It's safe to say that people like me should not own freezers that require periodic defrosting. It's not that I forget. On the contrary, I remember every time I open that freezer and I think to myself, "I really should defrost this sometime." But "sometime" is elusive. I've never come across some time for "sometime." So, as usual, sometime came to me as it always has in the history of my owning this needy freezer. The breaker flipped and here I am with the task of finding various ways to cook deer meat and use 50 pounds of nuts and seeds. And of course, there is the cleaning out of the five-year-old corn and mixed vegetables that I needed to stock up on...which are now solidified at the bottom of the freezer in one convenient package of ice, tapioca flour, meat guck, and some other substances of unknown origin.
For a brief deluded moment, I thought I might take a picture of the spectacle, but decided that I'd rather go ahead and write the thousand words so as to paint the picture to my liking and save myself a little dignity.

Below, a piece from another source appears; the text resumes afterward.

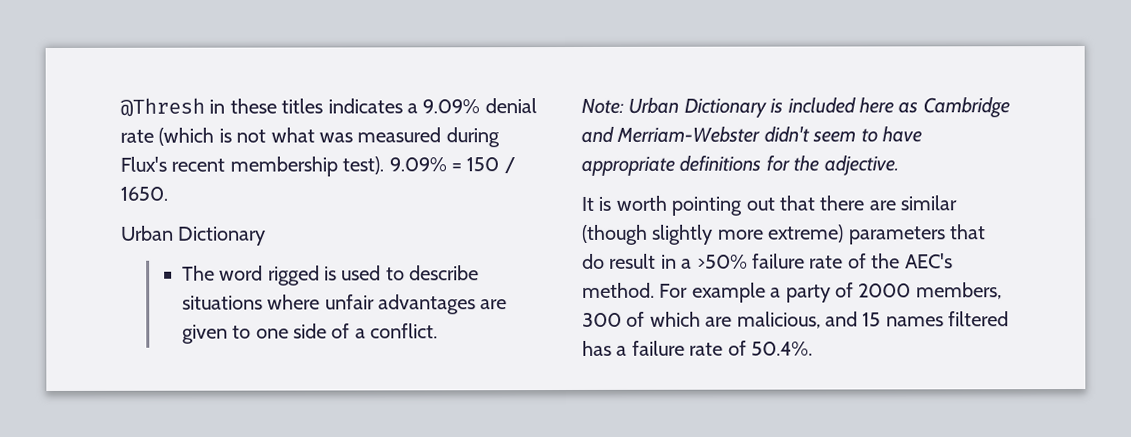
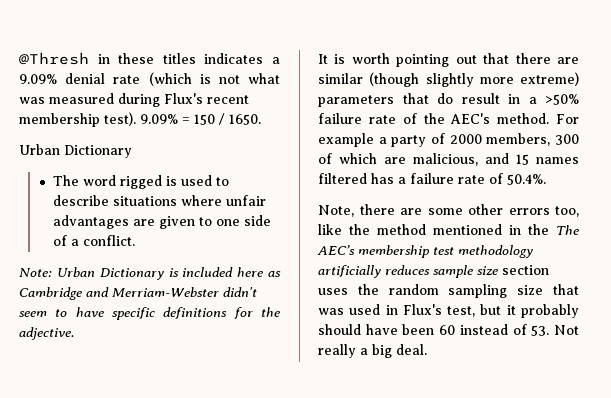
[581,156,675,176] appropriate -> [111,307,155,320] specific
(813, 348) none -> [318,204,579,217] [318,224,579,235] [317,245,533,258] [318,265,549,278] [318,284,579,298] [318,304,579,318] [318,324,579,336] [318,344,427,358] // Note, there are some other errors too, like the method mentioned in the The AEC’s membership test methodology artificially reduces sample size section uses the random sampling size that was used in Flux's test, but it probably should have been 60 instead of 53. Not really a big deal.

Yet, my compulsion to honestly convey reality is seeming to be the undoing of that dignity I'd so love to preserve. A picture might have been a kinder messenger after all!
But it's not just the ghastly state of my frozen food artifacts that I fear would quickly sell out my dignity if memorialized in a photograph. It's the items themselves contained in my freezer. Much more than frozen food artifacts, there are some frozen artifacts of the bizarre kind. Dare I share? Let's just say, if it nourishes a baby so well for nine months, wouldn't it work wonders on a newly planted baby tree? It's the ultimate in recycling. And to my defense, my midwife recommended saving it. Too bad we never remembered the forlorn frozen something when we actually planted trees. Seven years in the freezer. Poor placenta.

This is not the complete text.